If we are to focus only on the downtown area mentioned above, then Stone Town is fairly well mapped from a pedestrian’s perspective. ORS had no trouble navigating some of the start/end combinations I threw at it as most of the pedestrian navigable paths have been added to the map.

As mentioned above however, this area exists as an island separated from other parts of the city. This is only partially true in practice. The are definitely pedestrian linkages to the rest of the city, but these are not fully reflected in OpenStreetMap. Creek Road which is a major thoroughfare running northeast to southwest seems to divide the old town from Zanzibar City as a whole.

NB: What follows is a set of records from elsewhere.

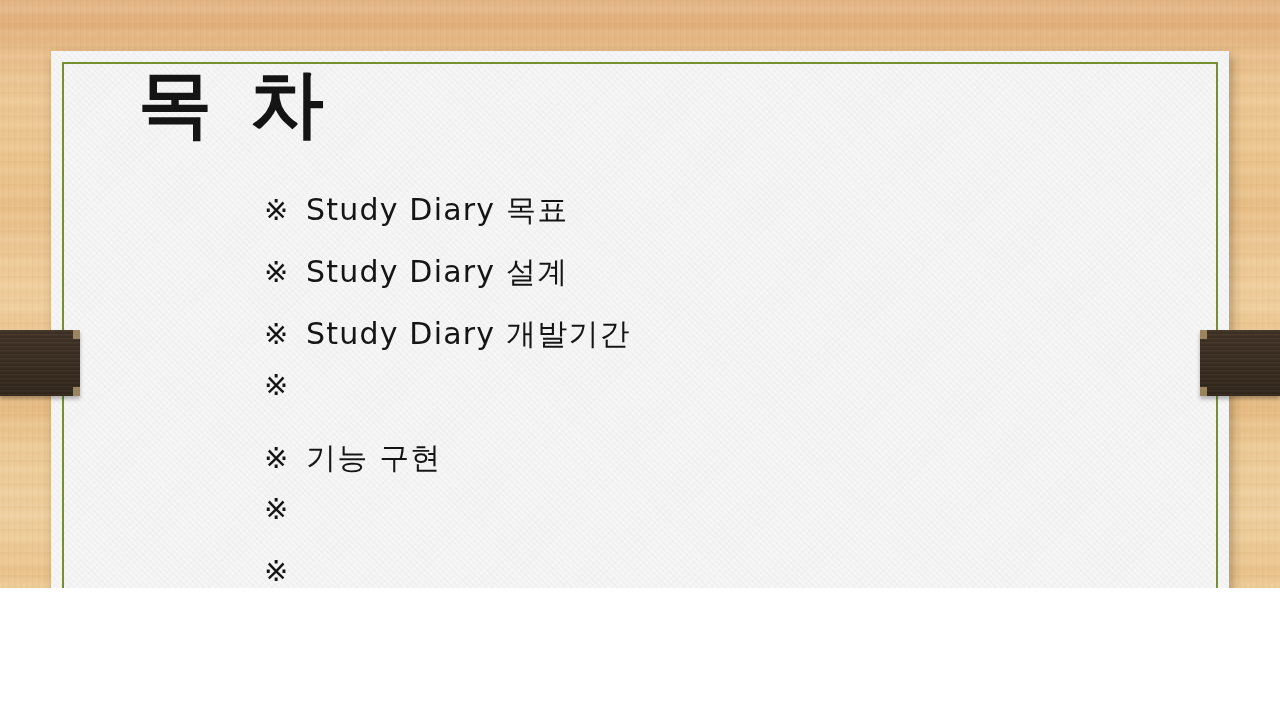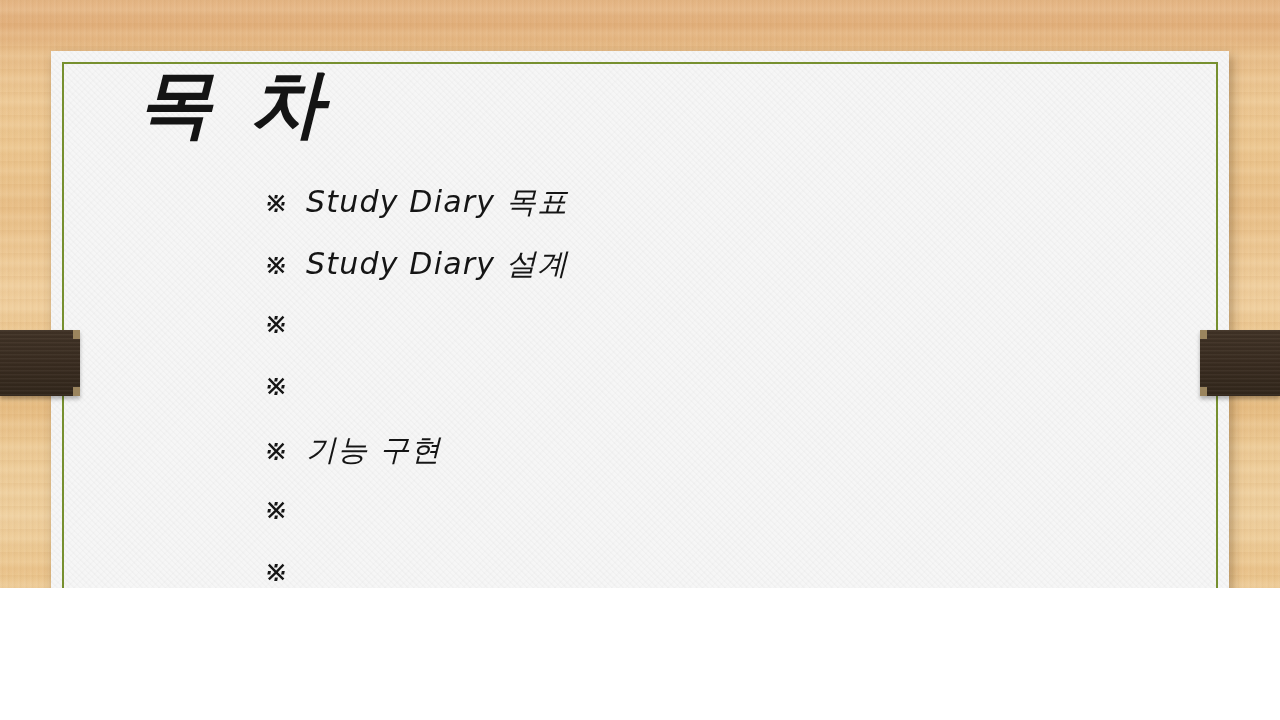"목 차" .slide { font-style: italic -> none }
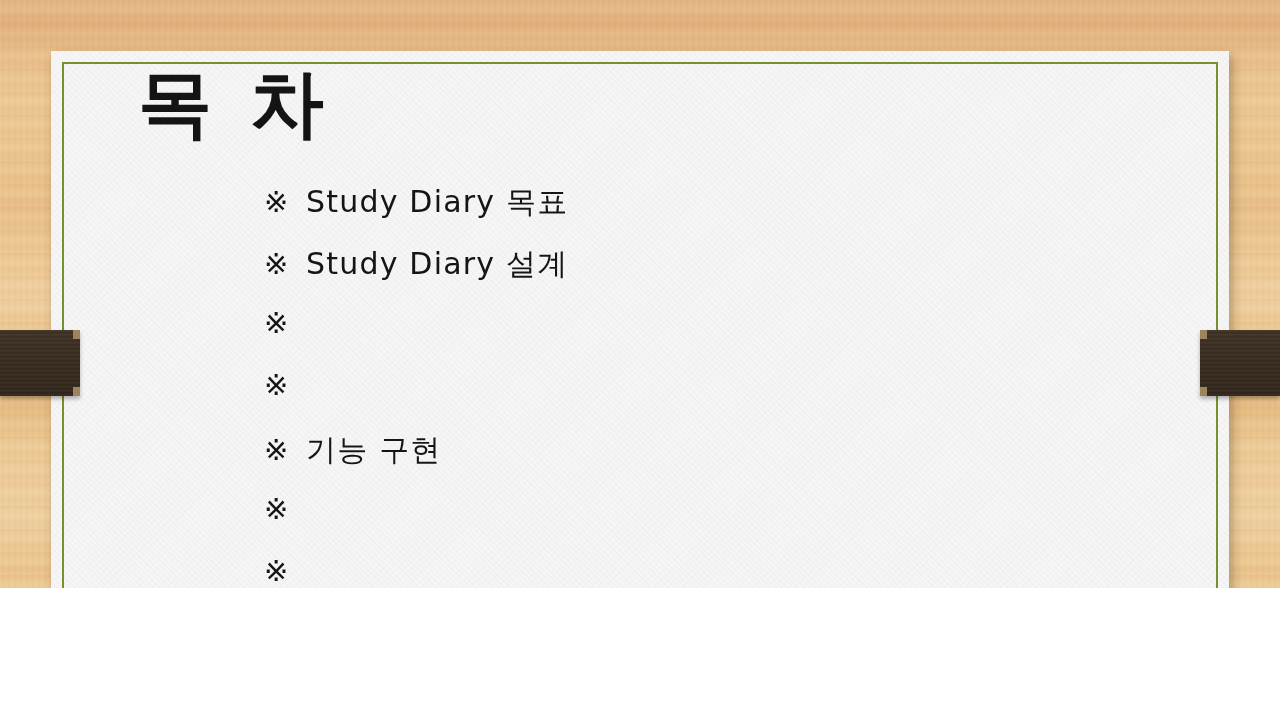"Study Diary 목표" .toc-label { margin-top: none -> 8px }
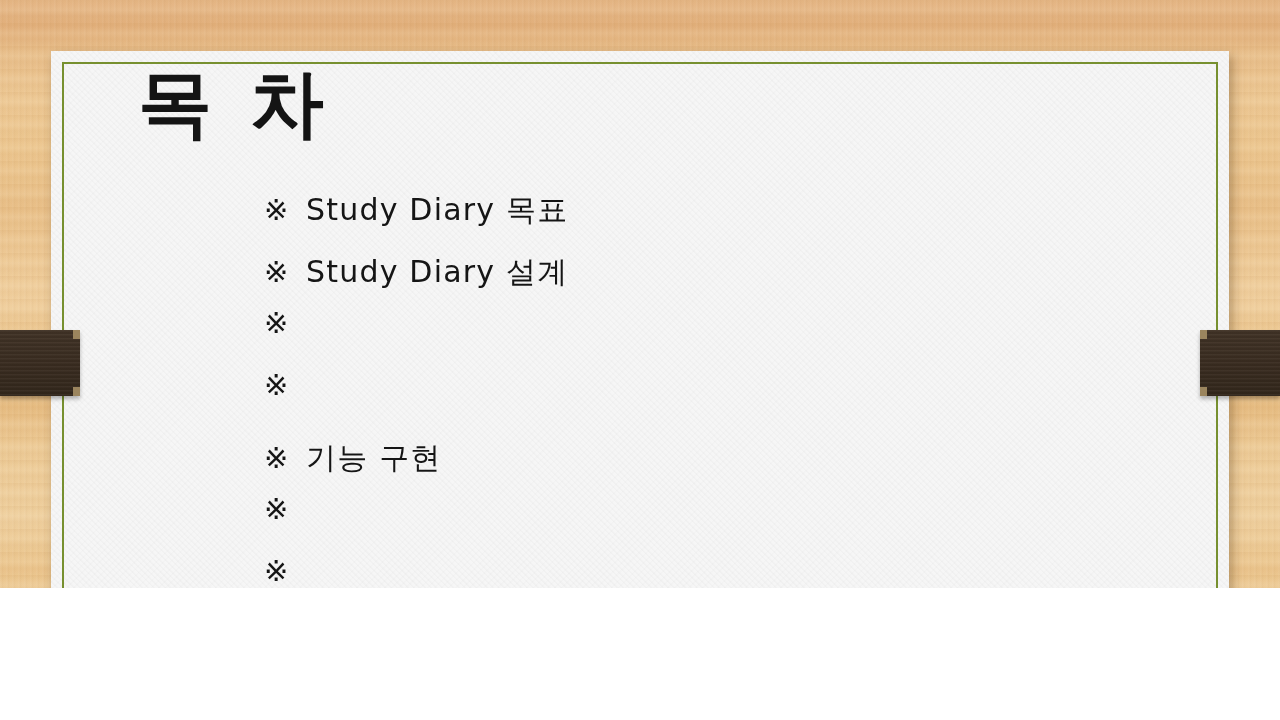"Study Diary 개발기간" span.toc-label { html: none -> <span>Study Diary 개발기간</span> }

The 360º sequence below is just one example of a sidewalk linking the two parts of the city which is not reflected on the map. The well maintained sidewalk here contrasts with the section further south where Creek Road intersects with Market Street. This area is heavily trafficked by visitors to both the market and the bus station. As such, both the sidewalk and road are in need of maintenance.

Yesan, South Korea

Yesan is a relatively small city a little over 2 hours south of Seoul. It serves as the county headquarters for Yesan County and a hub for a lot of the agricultural activity in the area. Unlike some of the other places on this list, mapping in South Korea is dominated by local players such as Naver. This is mainly attributable to government regulation and innovative local companies, so it makes it all the more interesting to take a look at OpenStreetMap data in Yesan.

Map Data

Pedestrian data in Yesan is almost non-existent. One trail had been mapped by the river, but there was very little else relevant to pedestrians. I added a few trails and crosswalks using satellite imagery and my recollection of the town, but there is still an enormous amount of work to do.

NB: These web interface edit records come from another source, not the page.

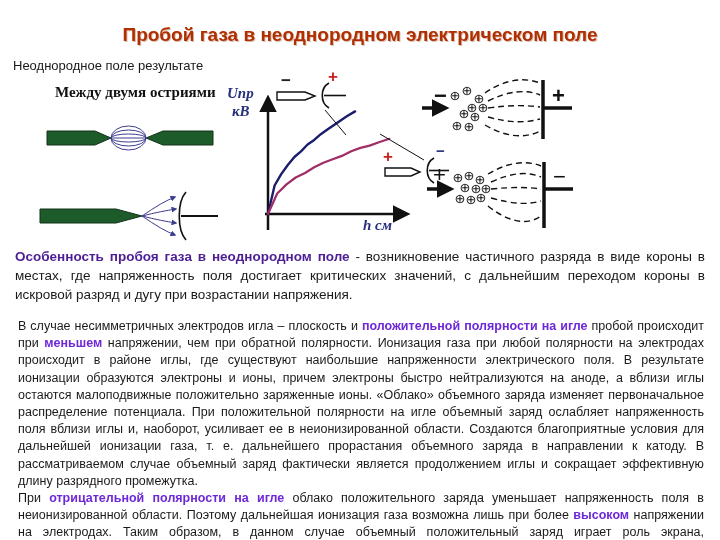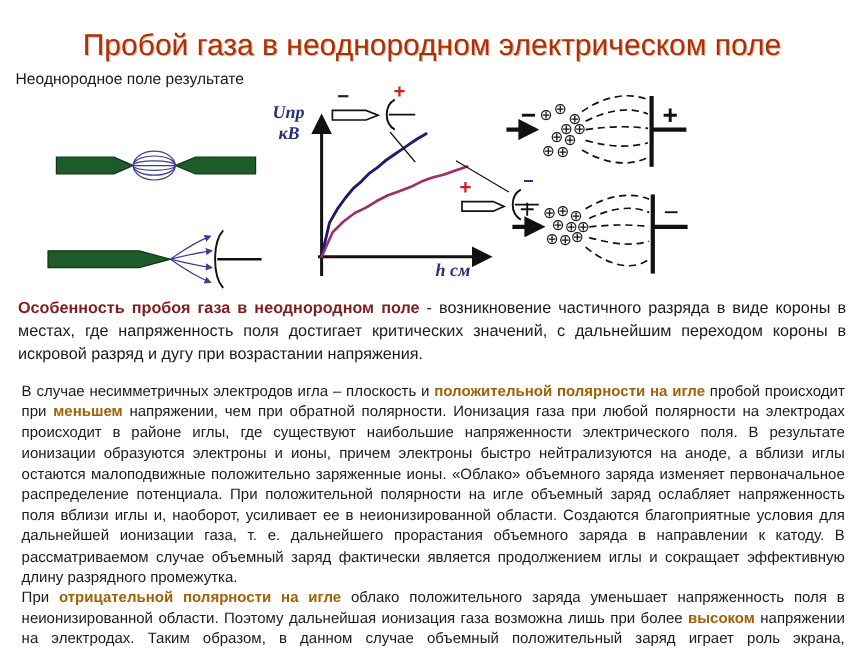"Пробой газа в неоднородном электрическом" #title { font-size: 25px -> 19px; font-weight: normal -> bold }
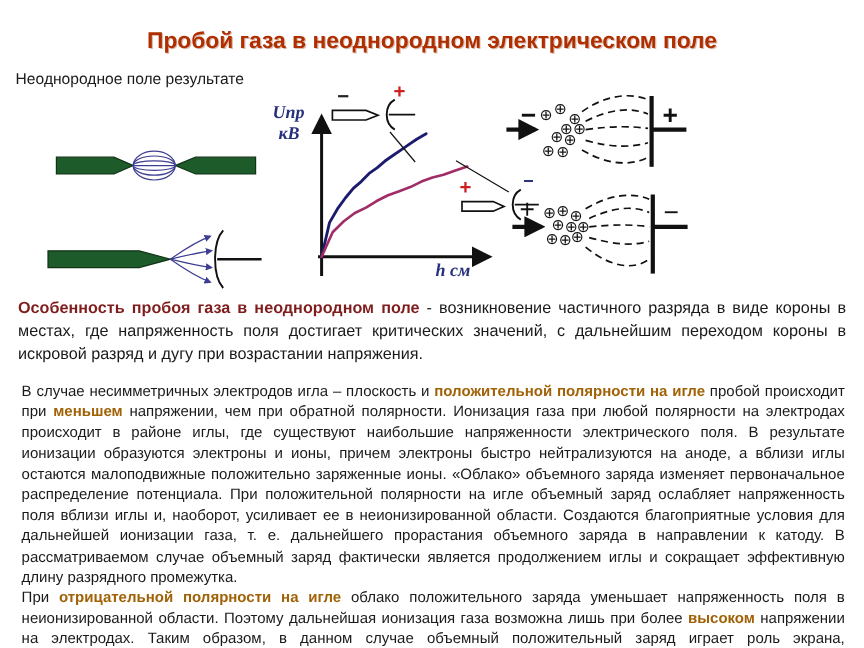"Между двумя остриями" div.abs { html: none -> <div>Между двумя остриями</div> }
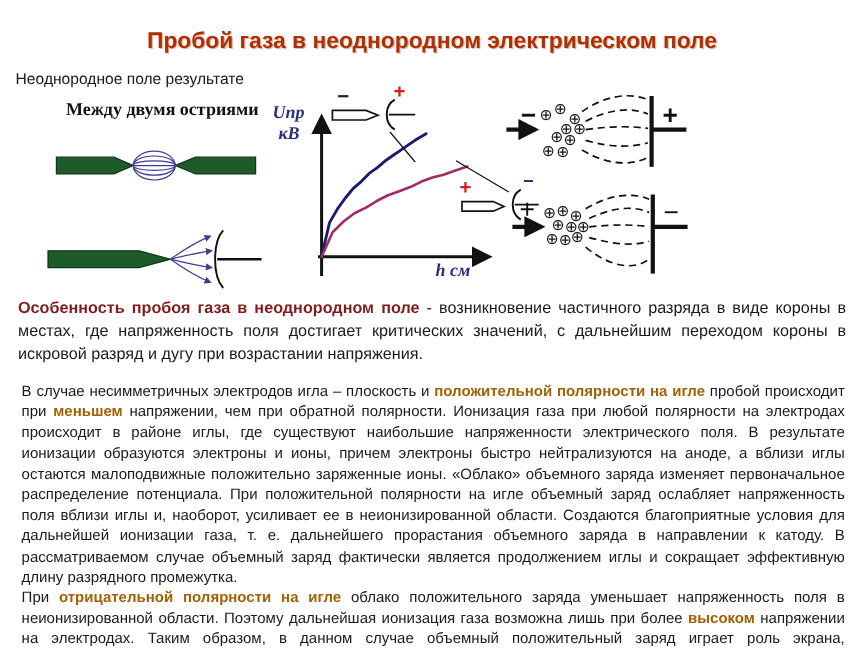"Особенность пробоя газа в неоднородном" #feature-para .em { color: #7f1d1d -> #4c1d95 }
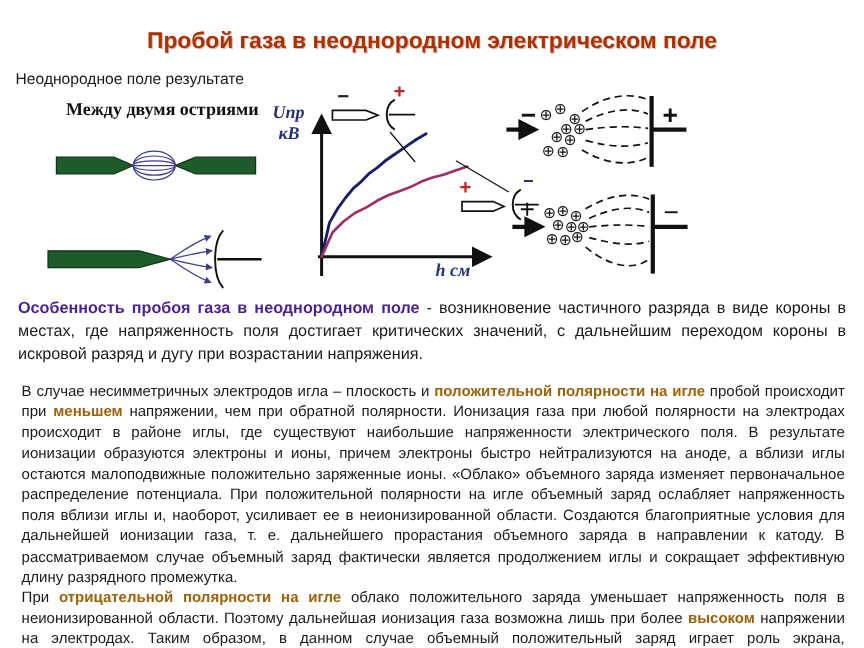"положительной полярности на игле" .em { color: #a16207 -> #6d28d9 }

One of the fun things about mapping in Korea though is that there is still so much to be mapped. Even major roads outside Yesan’s County offices were missing, a reality that is probably emblematic of OpenStreetMap across much of Korea. It’s to be expected that pedestrian relevant data is also missing for most of the country.

On the ground

One of the remaining agricultural areas in Yesan One of the remaining agricultural areas in Yesan

Yesan is a very pedestrian friendly city, with sidewalks adjacent to most roads and pedestrian crossings throughout. There are also a number of walking trails traversing the city’s parks. The exception to this are the smaller, narrower roads that are usually found in the older part of town. Fortunately the speed-limits are lower on these roads, so improving pedestrian data would extend to mapping these smaller residential roads and their speed-limits. It’s also worth adding the tag ‘foot=yes’ to these roads to make it clear both vehicles and pedestrians are welcome. Lastly, there are a number of walkways that run behind houses, connecting them with a nearby road. These walkways are very difficult to see from satellite imagery, but could easily be mapped with a 360º camera or smartphone.

Reflecting the reality on the ground

It’s quite fascinating looking at how different cities prioritize various modes of transport. Cities such as Heidelberg are incredibly pedestrian friendly, while others such as Folsom vary widely as you move through the city. This exploration of cities around the world drew our attention to quite a few different types of pedestrian data. These differences can be explained by a variation in tagging conventions, the completeness of data, and the types of pedestrian infrastructure in each city. Reducing the gaps for the first two factors can bring us closer to understanding the reality on the ground and future conversations about pedestrian infrastructure.